In this, as elsewhere, he comes across as a dupe. He reports straight-facedly that Angela Merkel, an East German-trained chemist, tells him she used to admire British science from behind the Iron Curtain. And he seems to take seriously that Hamid Karzai, then Afghan president, tells Cameron “that, because of our history, we had a greater understanding of the situation in Afghanistan than did the United States”. At the moment this was said, the US had 100,000 troops on the ground. Ah, but we had our feted ancestral wisdom about the Hindu Kush.
A soft-headed man, even at the very height of the referendum campaign, Cameron would not allow the Remain campaign to attack the credibility of the men at the head of the Leave campaign: “Every time I was shown a mocked-up poster like one of Boris in the pocket of Farage… I vetoed it… passing up the chance to savage these ministers because I was leader of the party.”
So having allowed the right of his party to become fevered with the promise of freedom from the EU, he was too feeble to put them in their place – even as they tore lumps out of him.
As the book progresses, you start to realise why Britain is in such an unholy mess: a posh fellow with a degree from Oxford is assumed to know what he’s up to. There is something sweet – almost – about his solipsistic verdict on the Middle East Peace Process: “I have to be frank: in the six years I was in Downing Street we made no progress.”

We currently have an even less serious person as prime minister. You can see a recurrence of the disease that afflicted the media under Cameron – treating a lightweight like a statesman. The dignity of office and the size of his majority will imbue banality with solidity. And, given the seriousness of the task ahead, this is a grave danger – especially for a state as weakened as the post-Cameron UK.
Cameron writes, at the start of the book, about being taught by someone who was a student of the “Great Man” school of history – the notion that history is best understood through a chain of biographies of the great men who shaped it. There’s a cruel irony to it for him.

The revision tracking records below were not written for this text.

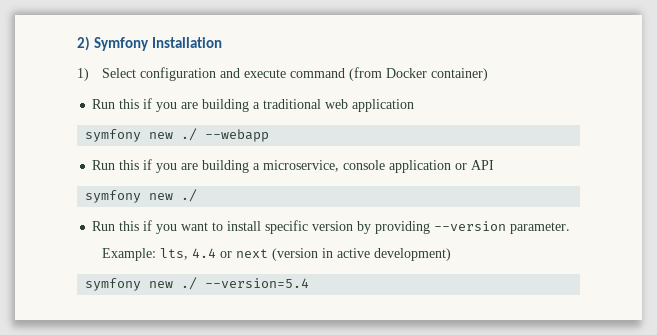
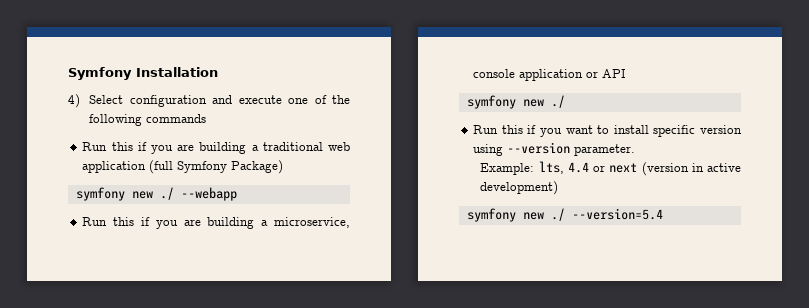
[77,36,90,51] 2) -> (68, 73) none
[77,68,89,81] 1) -> [68,94,80,108] 4)
[290,67,489,81] command (from Docker container) -> [288,95,350,104] [89,114,207,126] one of the following commands
(415, 105) none -> [149,160,284,174] (full Symfony Package)
[357,221,431,234] by providing -> [473,144,504,156] using

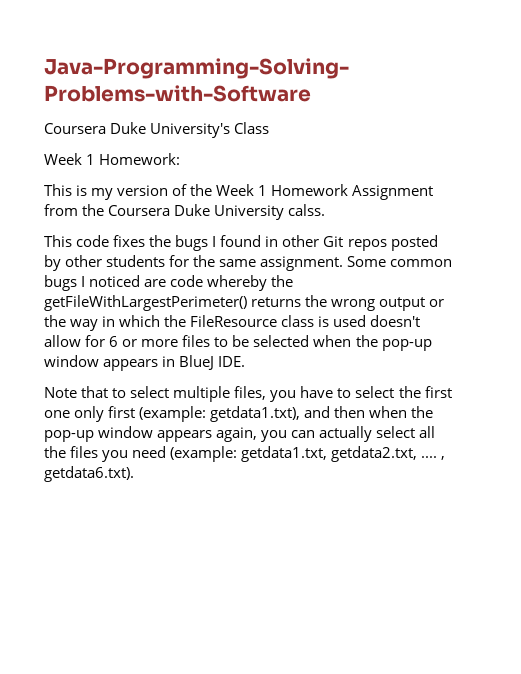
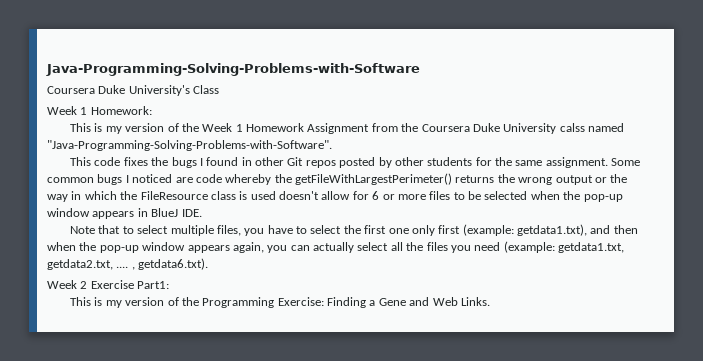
[288,204,326,216] calss. -> [559,123,625,132] [47,140,332,151] calss named "Java-Programming-Solving-Problems-with-Software".
(134, 474) none -> [47,280,170,289] [70,297,490,308] // Week 2 Exercise Part1: // This is my version of the Programming Exercise: Finding a Gene and Web Links.

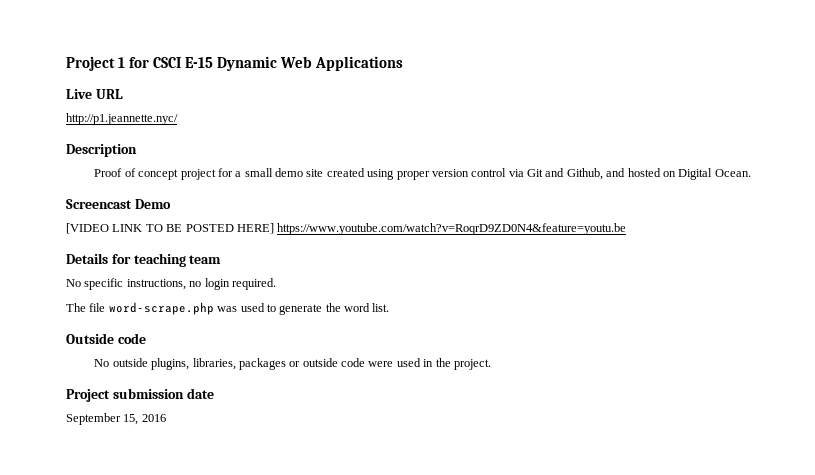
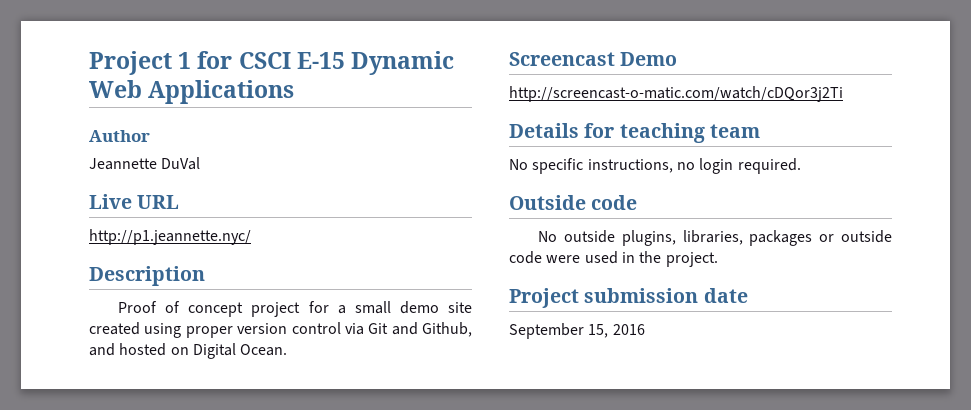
(404, 63) none -> [89,130,150,142] [89,157,201,170] // Author // Jeannette DuVal
[66,223,627,235] [VIDEO LINK TO BE POSTED HERE] https://www.youtube.com/watch?v=RoqrD9ZD0N4&feature=youtu.be -> [509,86,843,102] http://screencast-o-matic.com/watch/cDQor3j2Ti
[66,302,390,315] // The file word-scrape.php was used to generate the word list. -> (801, 166) none

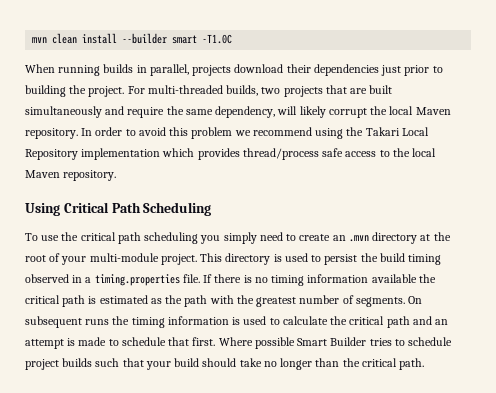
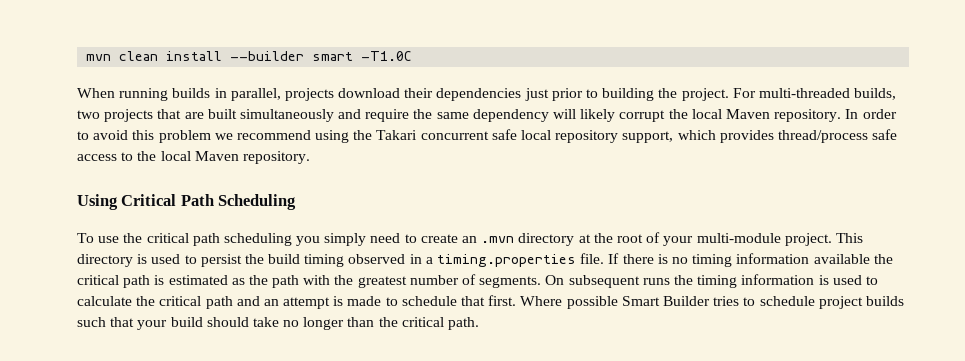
[215,106,276,118] dependency, -> [472,109,549,122] dependency
[401,127,429,136] [25,148,161,160] Local Repository implementation -> [420,129,674,143] concurrent safe local repository support,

It is a daft way to conceive of history. But in Cameron’s case, it works. Britain is diplomatically weak, suffering anaemic economic growth and underpowered public services. The country may fracture in the coming years; the United Kingdom of Great Britain and Northern Ireland may have had its last general election. The country has little capacity to act, yet is tasked with remaking itself and carving a new strategic posture.
This state of affairs is largely his personal failure.